Problem to work on: Reproduce all of the entries below exactly, without images.
** Opening The data block **
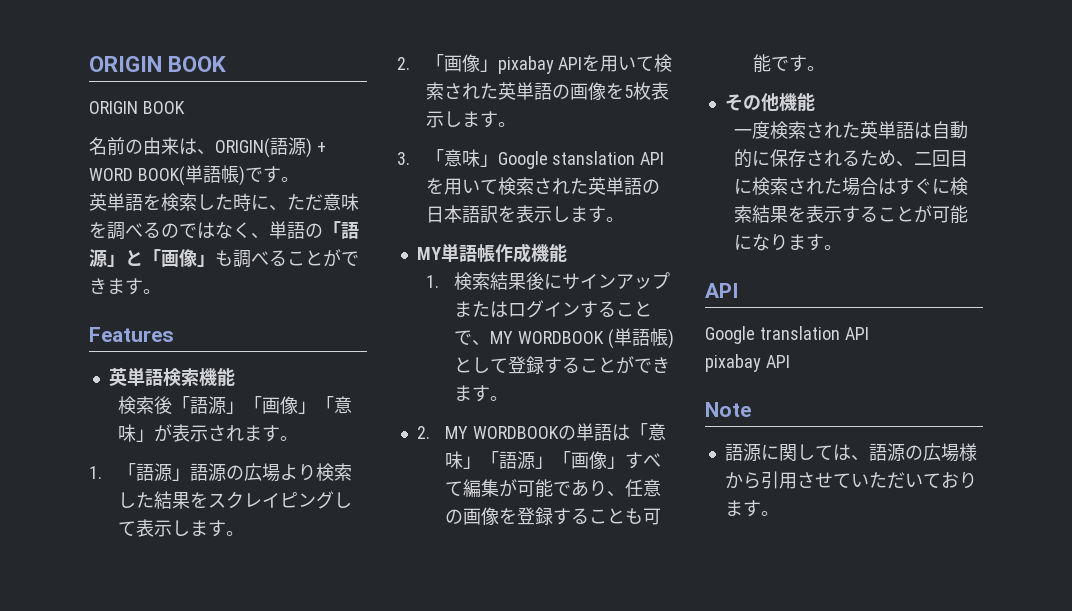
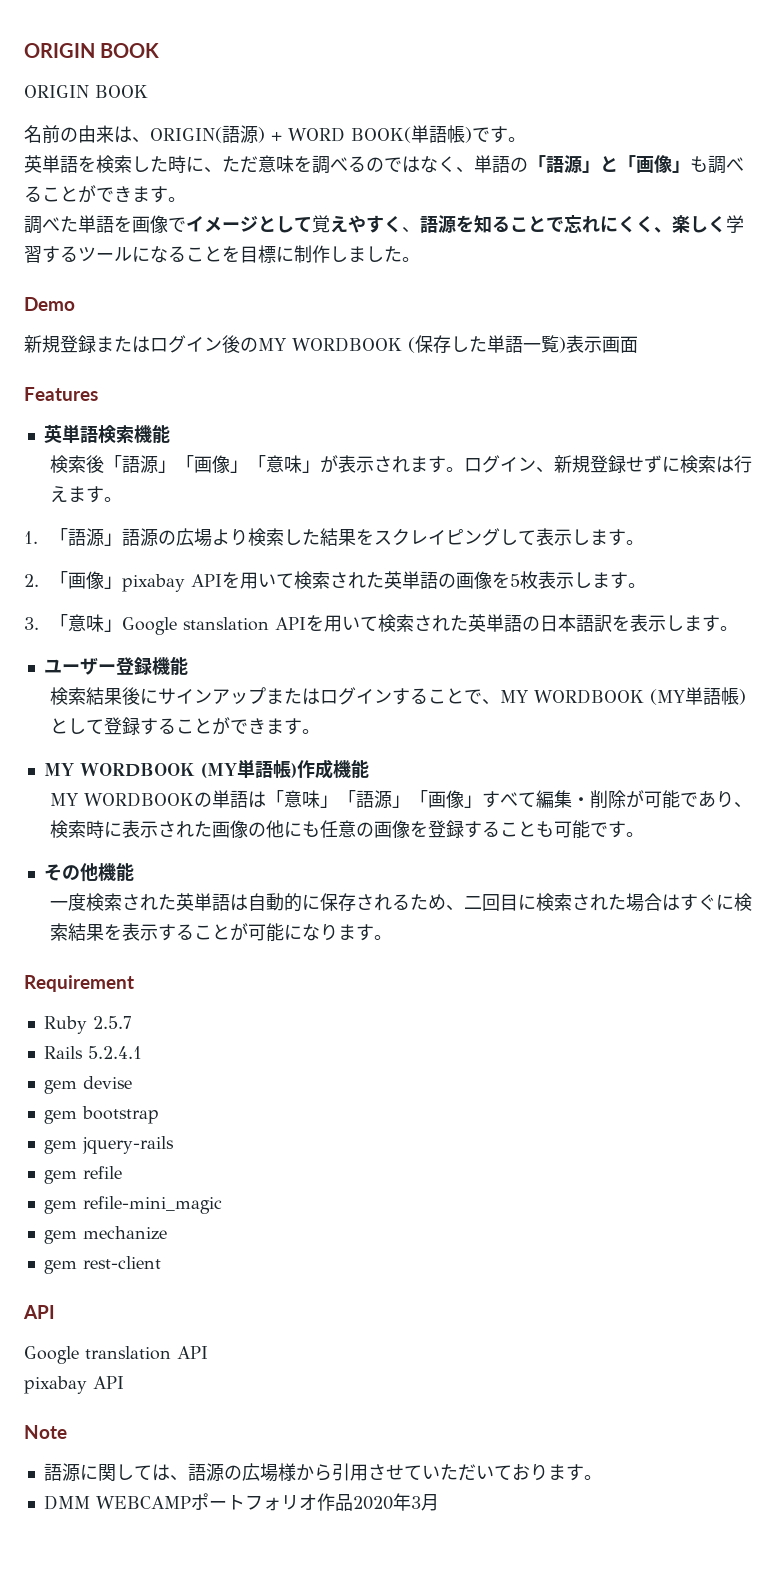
+ 調べた単語を画像でイメージとして覚えやすく、語源を知ることで忘れにくく、楽しく学習するツールになることを目標に制作しました。
+ Demo
+ 新規登録またはログイン後のMY WORDBOOK (保存した単語一覧)表示画面
+ ログイン、新規登録せずに検索は行えます。
- MY単語帳作成機能
- 1.検索結果後にサインアップまたはログインすることで、MY WORDBOOK (単語帳)として登録することができます。
+ ユーザー登録機能
+ 検索結果後にサインアップまたはログインすることで、MY WORDBOOK (MY単語帳)として登録することができます。
- 2. MY WORDBOOKの単語は「意味」「語源」「画像」すべて編集が可能であり、任意の画像を登録することも可能です。
+ MY WORDBOOK (MY単語帳)作成機能
+ MY WORDBOOKの単語は「意味」「語源」「画像」すべて編集・削除が可能であり、検索時に表示された画像の他にも任意の画像を登録することも可能です。
+ Requirement
+ Ruby 2.5.7
+ Rails 5.2.4.1
+ gem devise
+ gem bootstrap
+ gem jquery-rails
+ gem refile
+ gem refile-mini_magic
+ gem mechanize
+ gem rest-client
+ DMM WEBCAMPポートフォリオ作品2020年3月

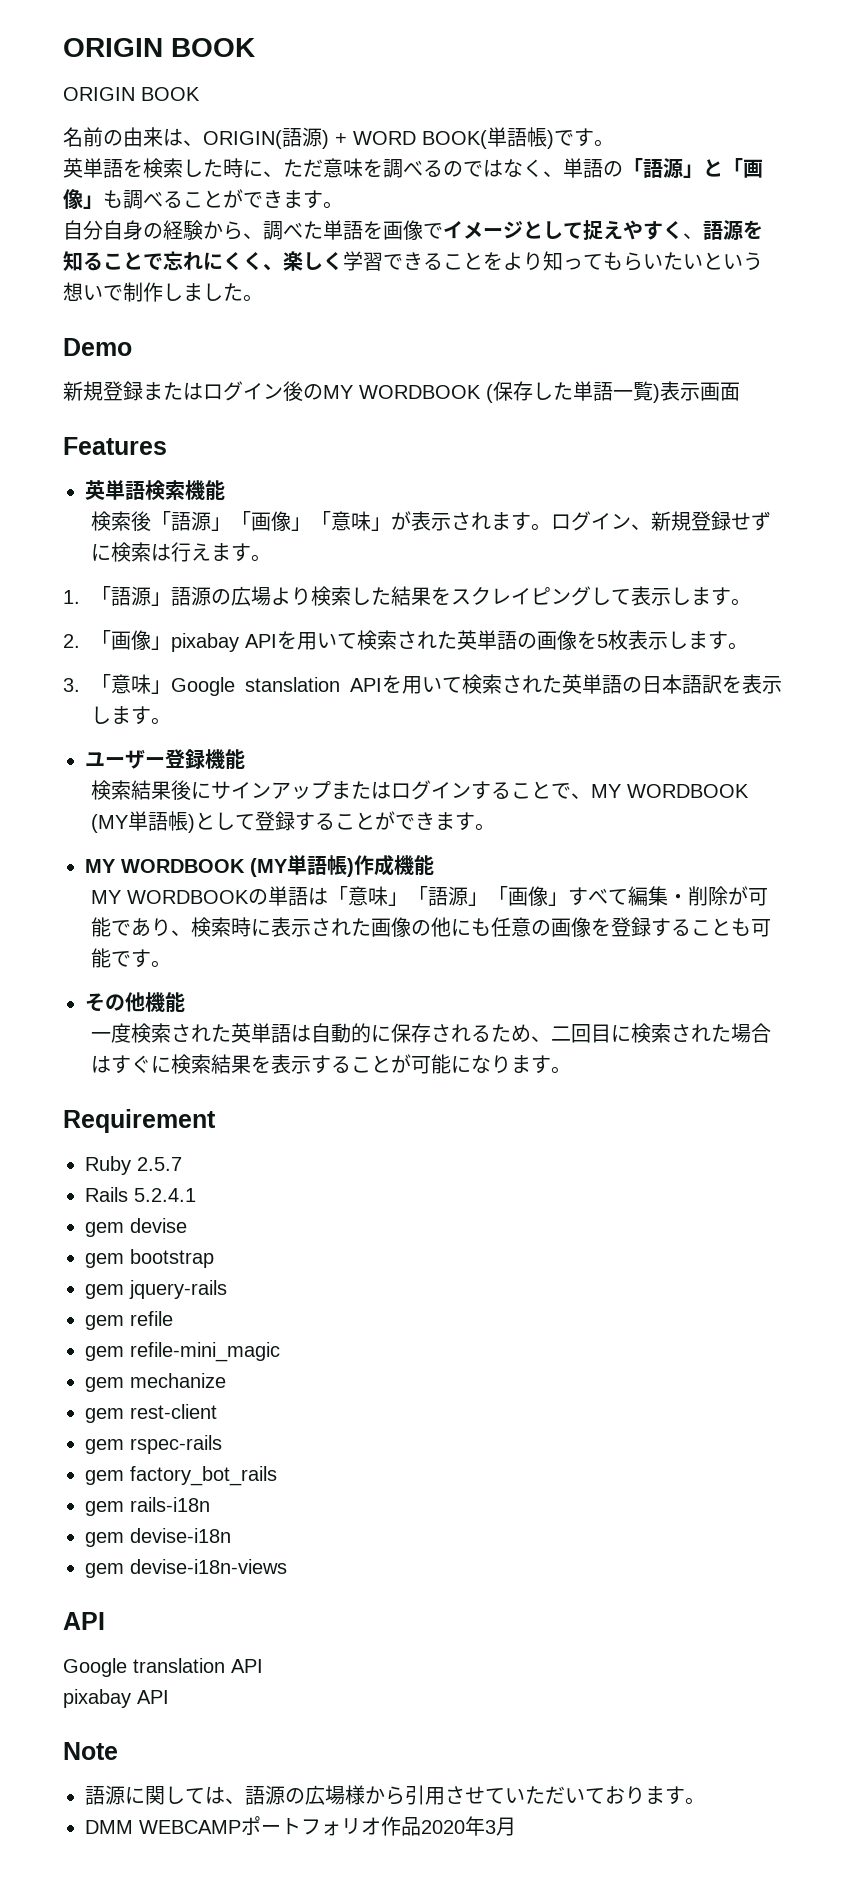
- 調べた単語を画像でイメージとして覚えやすく、語源を知ることで忘れにくく、楽しく学習するツールになることを目標に制作しました。
+ 自分自身の経験から、調べた単語を画像でイメージとして捉えやすく、語源を知ることで忘れにくく、楽しく学習できることをより知ってもらいたいという想いで制作しました。
+ gem rspec-rails
+ gem factory_bot_rails
+ gem rails-i18n
+ gem devise-i18n
+ gem devise-i18n-views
** Closing The data block **
Completed task:
+ 調べた単語を画像でイメージとして覚えやすく、語源を知ることで忘れにくく、楽しく学習するツールになることを目標に制作しました。
+ Demo
+ 新規登録またはログイン後のMY WORDBOOK (保存した単語一覧)表示画面
+ ログイン、新規登録せずに検索は行えます。
- MY単語帳作成機能
- 1.検索結果後にサインアップまたはログインすることで、MY WORDBOOK (単語帳)として登録することができます。
+ ユーザー登録機能
+ 検索結果後にサインアップまたはログインすることで、MY WORDBOOK (MY単語帳)として登録することができます。
- 2. MY WORDBOOKの単語は「意味」「語源」「画像」すべて編集が可能であり、任意の画像を登録することも可能です。
+ MY WORDBOOK (MY単語帳)作成機能
+ MY WORDBOOKの単語は「意味」「語源」「画像」すべて編集・削除が可能であり、検索時に表示された画像の他にも任意の画像を登録することも可能です。
+ Requirement
+ Ruby 2.5.7
+ Rails 5.2.4.1
+ gem devise
+ gem bootstrap
+ gem jquery-rails
+ gem refile
+ gem refile-mini_magic
+ gem mechanize
+ gem rest-client
+ DMM WEBCAMPポートフォリオ作品2020年3月

- 調べた単語を画像でイメージとして覚えやすく、語源を知ることで忘れにくく、楽しく学習するツールになることを目標に制作しました。
+ 自分自身の経験から、調べた単語を画像でイメージとして捉えやすく、語源を知ることで忘れにくく、楽しく学習できることをより知ってもらいたいという想いで制作しました。
+ gem rspec-rails
+ gem factory_bot_rails
+ gem rails-i18n
+ gem devise-i18n
+ gem devise-i18n-views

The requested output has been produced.